▸ **Task directions**:
The lines to copy are those holding the string "today" in the entries below.
━━━━━━━━
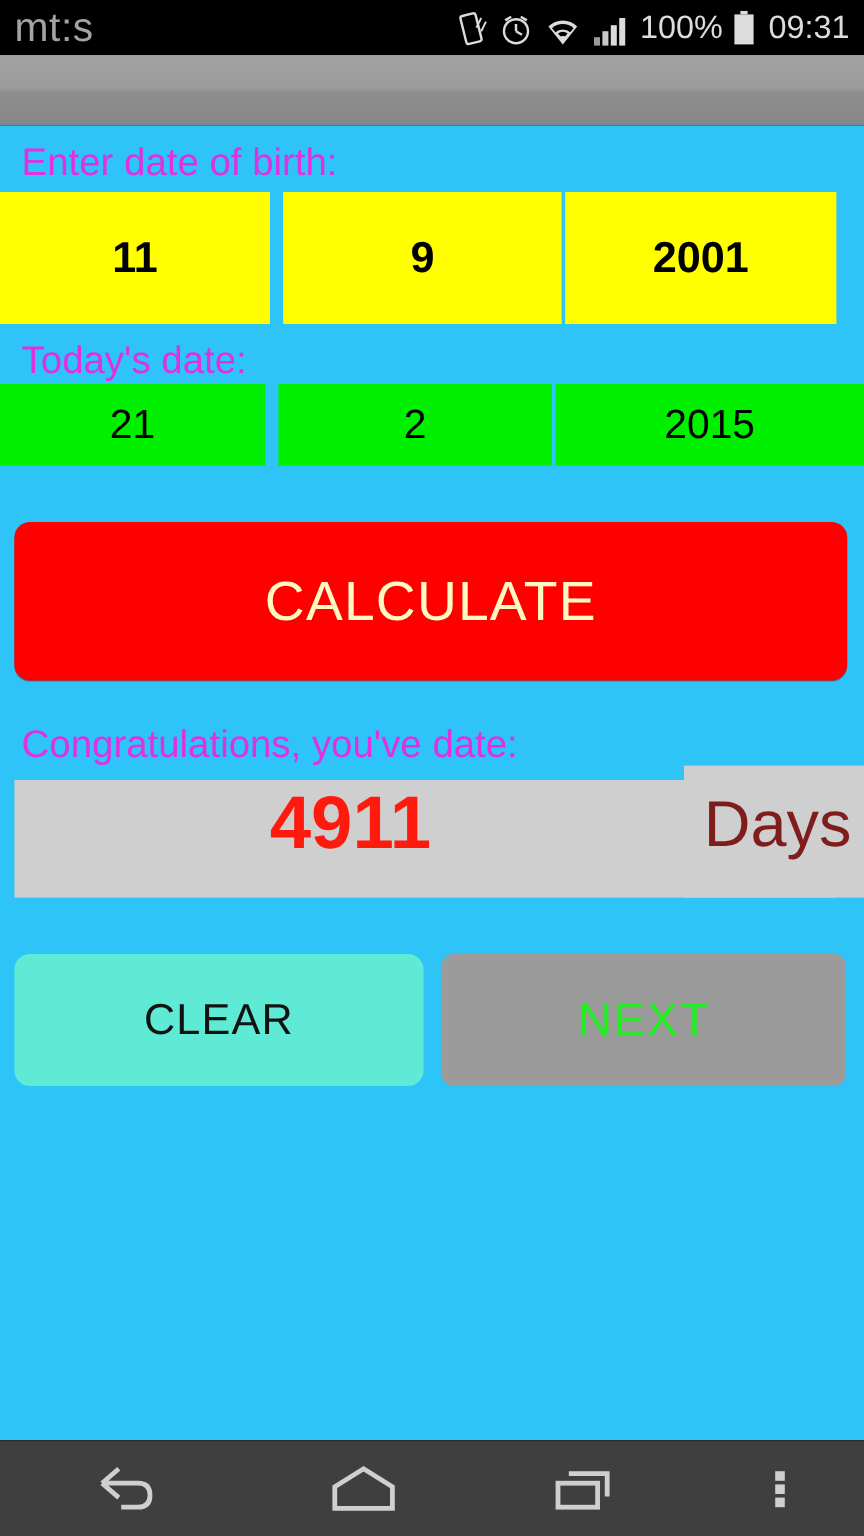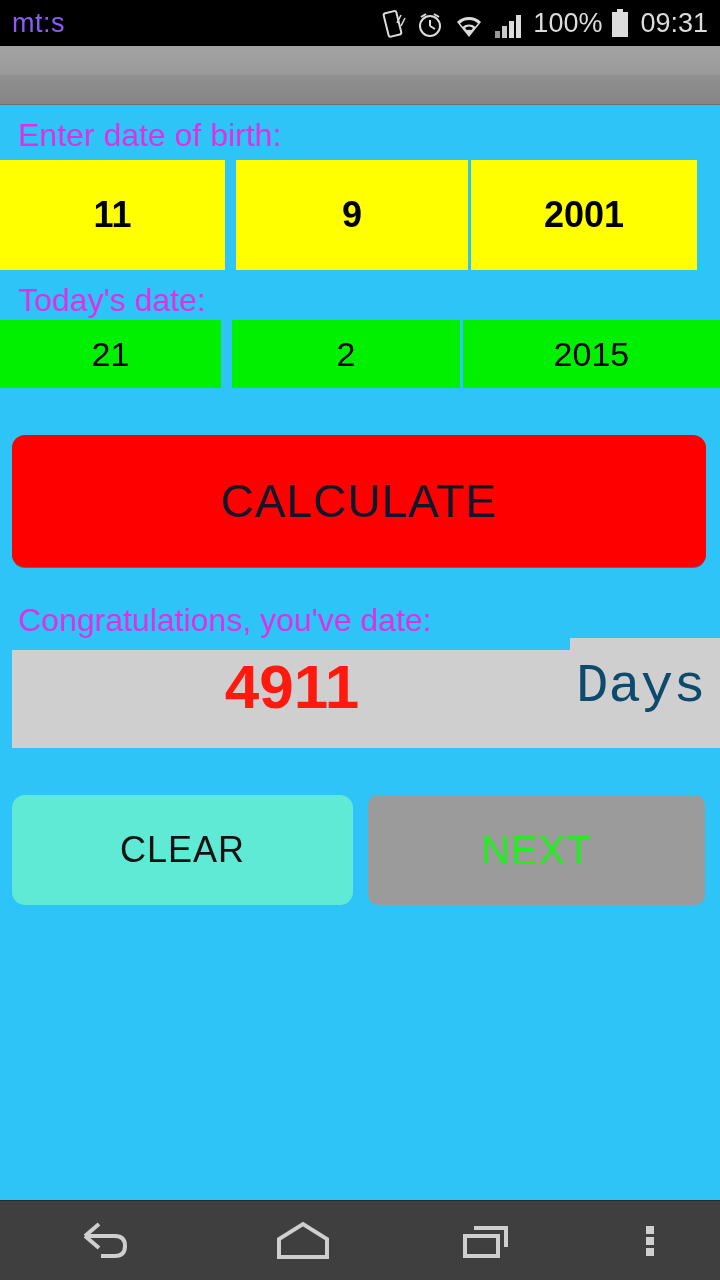--- a/index.html
+++ b/index.html
@@ -10,21 +10,21 @@
   }
   .phone{ position:relative; width:720px; height:1280px; background:#2ec4f7; }
 
   
   .statusbar{
     position:absolute; left:0; top:0; width:720px; height:46px;
     background:#000; display:flex; align-items:center;
     padding:0 12px;
   }
   .status-label{
-    color:#8b5cf6; font-size:27px; letter-spacing:0.5px;
+    color:#a3a3a3; font-size:34px; letter-spacing:0.5px;
   }
   .status-right{
     margin-left:auto; display:flex; align-items:flex-end; gap:9px;
   }
   .status-right svg{ display:block; }
   .batt-pct{ color:#dcdcdc; font-size:27px; letter-spacing:0px; }
   .clock{ color:#dcdcdc; font-size:27px; margin-left:2px; }
 
   
   .actionbar{
@@ -68,21 +68,21 @@
     background:#00f000; font-weight:normal; font-size:34px; height:68px;
   }
   #row-today .c1{ width:225px; margin-right:11px; }
   #row-today .c2{ width:232px; margin-right:3px; }
   #row-today .c3{ width:262px; }
 
   
   .btn-calculate{
     position:absolute; left:12px; top:330px; width:694px; height:132px;
     background:#ff0000; border:none; border-radius:13px;
-    color:#0f172a; font-size:46px; letter-spacing:1px;
+    color:#fef9c3; font-size:46px; letter-spacing:1px;
     font-family:"Liberation Sans", sans-serif;
     display:flex; align-items:center; justify-content:center;
     cursor:pointer;
     box-shadow:0 1px 0 rgba(120,0,0,.45);
   }
 
   
   .result-wrap{ position:absolute; left:0; top:533px; width:720px; height:110px; }
   .result-days-bg{
     position:absolute; left:570px; top:0px; width:150px; height:110px;
@@ -92,21 +92,21 @@
     position:absolute; left:12px; top:12px; width:684px; height:98px;
     background:#cfcfcf;
   }
   .result-number{
     position:absolute; left:12px; top:18px; width:560px;
     text-align:center; color:#ff1a0d; font-weight:bold; font-size:62px;
     line-height:62px;
   }
   .result-unit{
     position:absolute; left:576px; top:18px; width:144px;
-    color:#0c4a6e; font-size:54px; line-height:62px; text-align:left;font-family:Liberation Mono, monospace;
+    color:#7f1d1d; font-size:54px; line-height:62px; text-align:center;
   }
 
   
   .btn-clear{
     position:absolute; left:12px; top:690px; width:341px; height:110px;
     background:#5eead4; border:none; border-radius:13px;
     color:#121212; font-size:36px; letter-spacing:1px;
     font-family:"Liberation Sans", sans-serif;
     display:flex; align-items:center; justify-content:center; cursor:pointer;
   }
━━━━━━━━
▸ **Expected output**:
   #row-today .c1{ width:225px; margin-right:11px; }
   #row-today .c2{ width:232px; margin-right:3px; }
   #row-today .c3{ width:262px; }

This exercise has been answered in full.